Search the material below for the string "here". Return every line that holds it.

_Exercise input_:
——————————

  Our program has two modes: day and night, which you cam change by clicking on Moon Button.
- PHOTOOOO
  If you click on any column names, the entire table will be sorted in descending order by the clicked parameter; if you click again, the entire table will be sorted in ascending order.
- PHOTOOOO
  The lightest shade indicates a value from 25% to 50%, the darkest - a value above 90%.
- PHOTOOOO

——————————

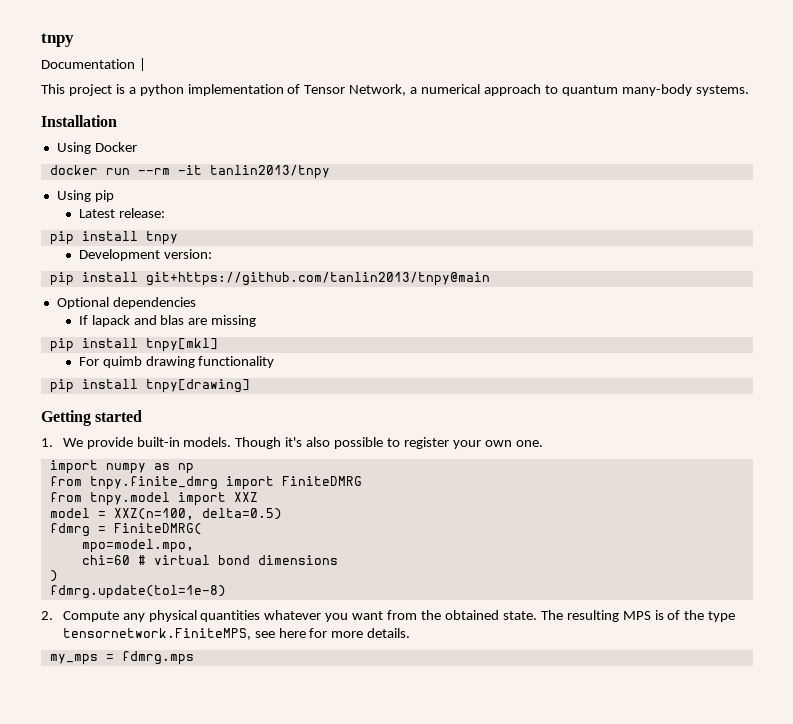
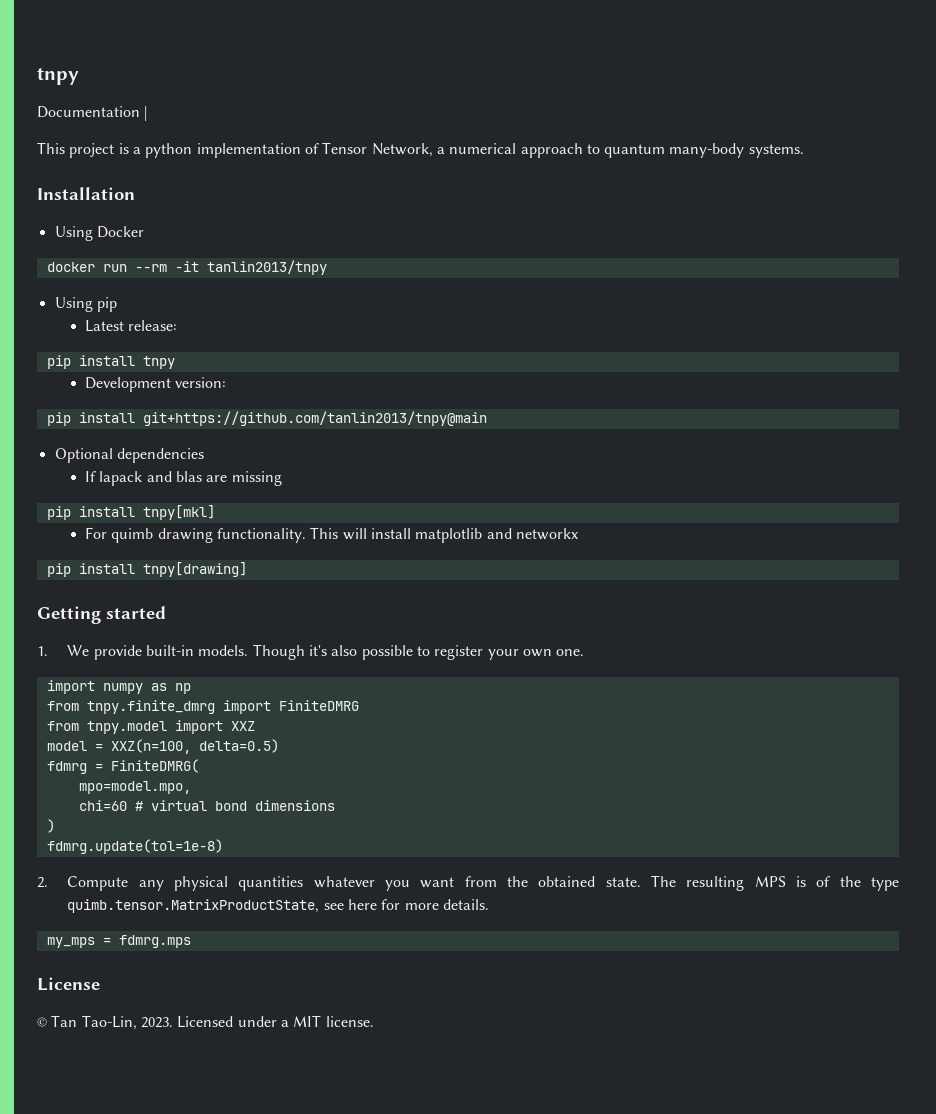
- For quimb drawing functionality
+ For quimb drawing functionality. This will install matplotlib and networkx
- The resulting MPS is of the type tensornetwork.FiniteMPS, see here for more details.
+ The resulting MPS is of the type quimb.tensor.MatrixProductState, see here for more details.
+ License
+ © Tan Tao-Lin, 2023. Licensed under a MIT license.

——————————

_Solution to this task_:
- The resulting MPS is of the type tensornetwork.FiniteMPS, see here for more details.
+ The resulting MPS is of the type quimb.tensor.MatrixProductState, see here for more details.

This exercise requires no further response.